Although the future of Biden’s agenda is unclear, financial experts plan on higher future rates through new legislation or TCJA expirations.

“It really makes 2021 potentially a very consequential year for decisions,” said Larry Harris, CFP and director of tax services at Parsec Financial in Asheville, North Carolina.

Roth IRA conversions

This is something that needs to be addressed so that they can keep as much money for their families as possible,

Michelle Gessner

Founder of Gessner Wealth Strategies

One workaround, a Roth IRA conversion, changes the balance from pre-tax to after-tax money.

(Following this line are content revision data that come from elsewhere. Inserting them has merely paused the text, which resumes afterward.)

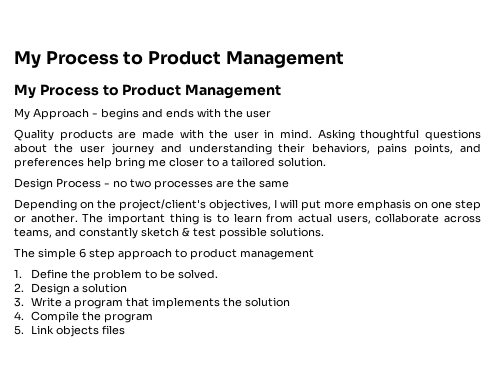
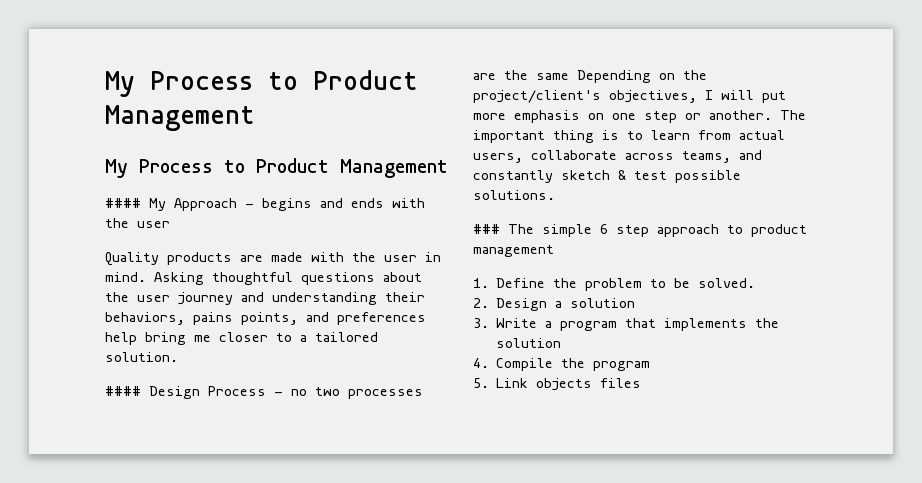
(282, 91) none -> [105,198,141,208] ####
(326, 162) none -> [105,386,141,396] ####
(289, 184) // -> (569, 76) none
(324, 232) none -> [473,224,500,234] ###

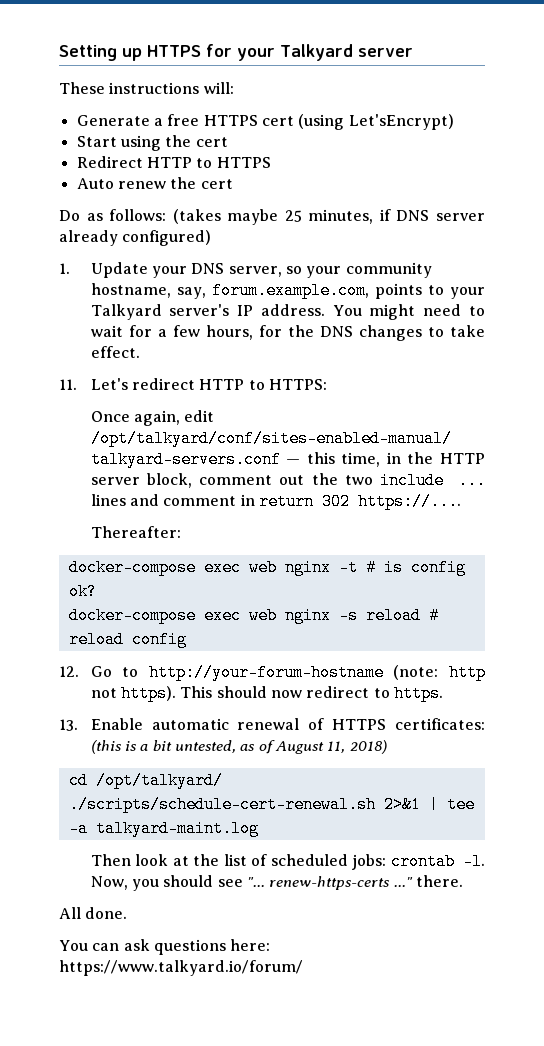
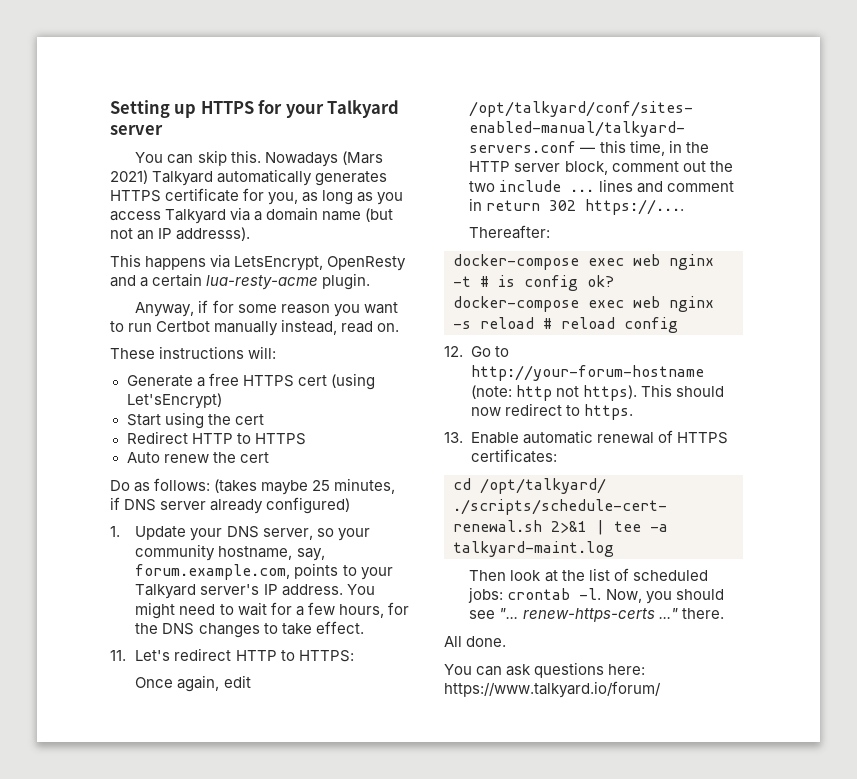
(413, 52) none -> [135,150,383,167] [110,169,388,186] [110,188,404,205] [110,207,394,224] [110,227,251,241] [110,254,407,271] [110,273,371,290] [135,300,398,317] [110,319,400,336] // You can skip this. Nowadays (Mars 2021) Talkyard automatically generates HTTPS certificate for you, as long as you access Talkyard via a domain name (but not an IP addresss). // This happens via LetsEncrypt, OpenResty and a certain lua-resty-acme plugin. // Anyway, if for some reason you want to run Certbot manually instead, read on.
[90,740,387,754] (this is a bit untested, as of August 11, 2018) -> (557, 456) none

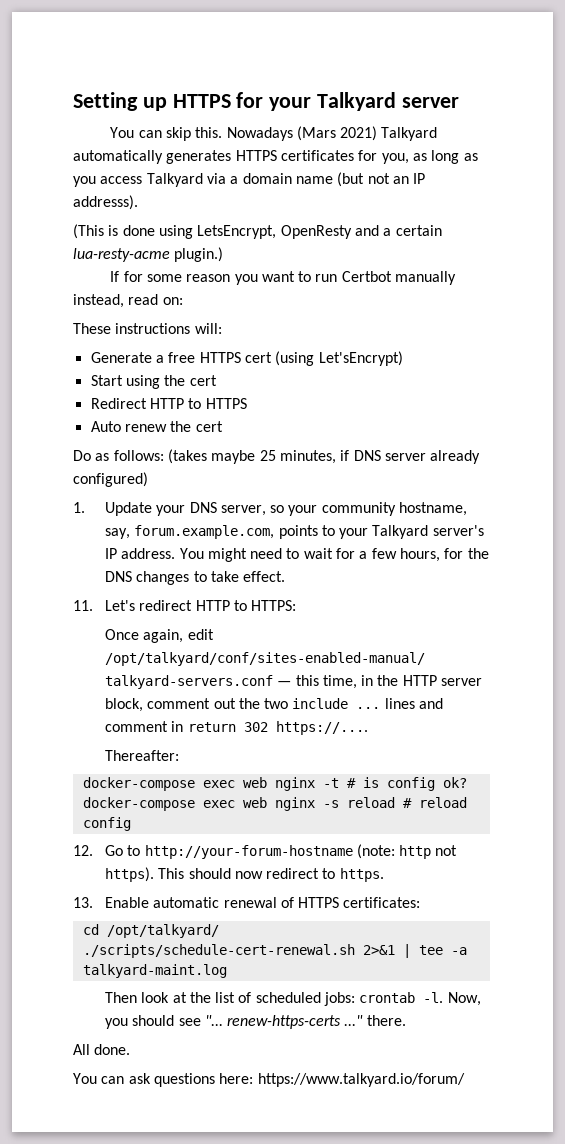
[165,188,240,202] certificate -> [280,150,354,161] certificates
[110,254,231,270] This happens via -> [73,224,193,239] (This is done using
[322,273,371,290] [135,300,209,317] plugin. // Anyway, if -> [174,247,224,262] [110,271,120,282] plugin.) // If
[377,323,400,332] on. -> [162,297,183,305] on:

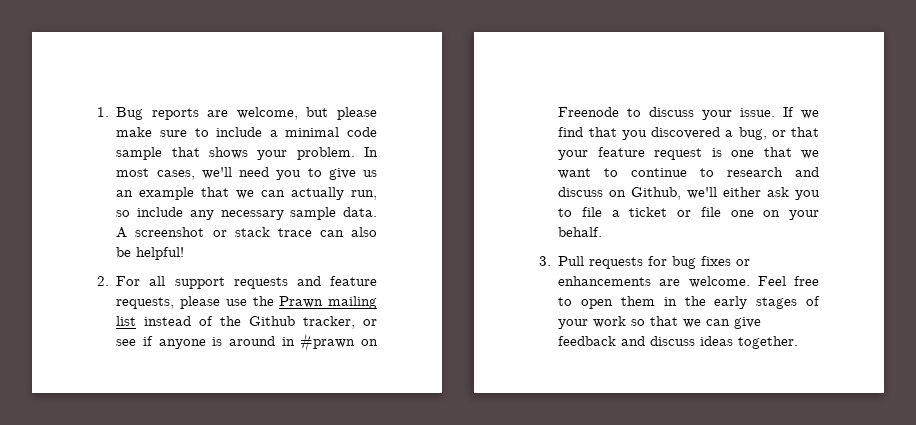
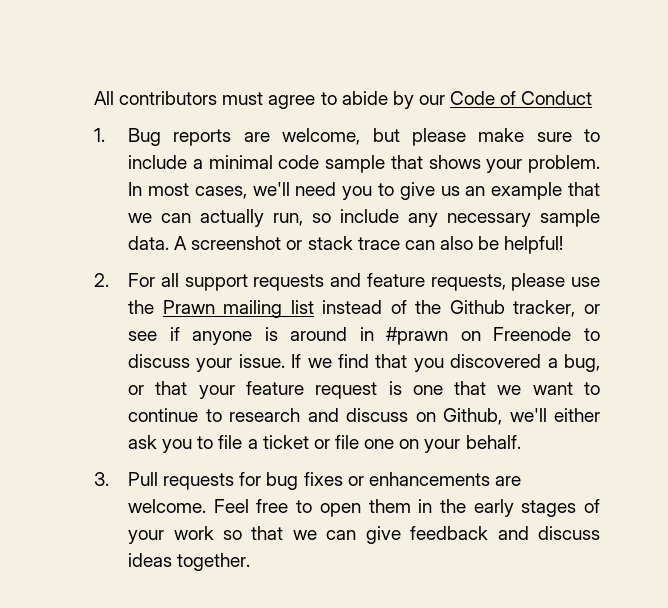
(97, 112) none -> [94,91,593,109] All contributors must agree to abide by our Code of Conduct //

The owner pays levies at “today’s low, bargain-basement” rates, allowing heirs to receive tax-free funds, said Gessner.        

“This is something that needs to be addressed so that they can keep as much money for their families as possible,” she said.

Life insurance tactics

Those with large IRA balances may also consider life insurance to transfer wealth, Gessner said. Owners may withdraw money, pay taxes on the funds and use the proceeds for a universal or whole life insurance policy.

Generally, heirs will receive a tax-free benefit worth two to four times what someone pays in, Gessner said.

Of course, the cost of life insurance premiums depends on age, gender, location, health status and more. However, an advisor can gather quotes and run projections to see if and when the investment makes sense.

“It is not one size fits all,” Gessner added.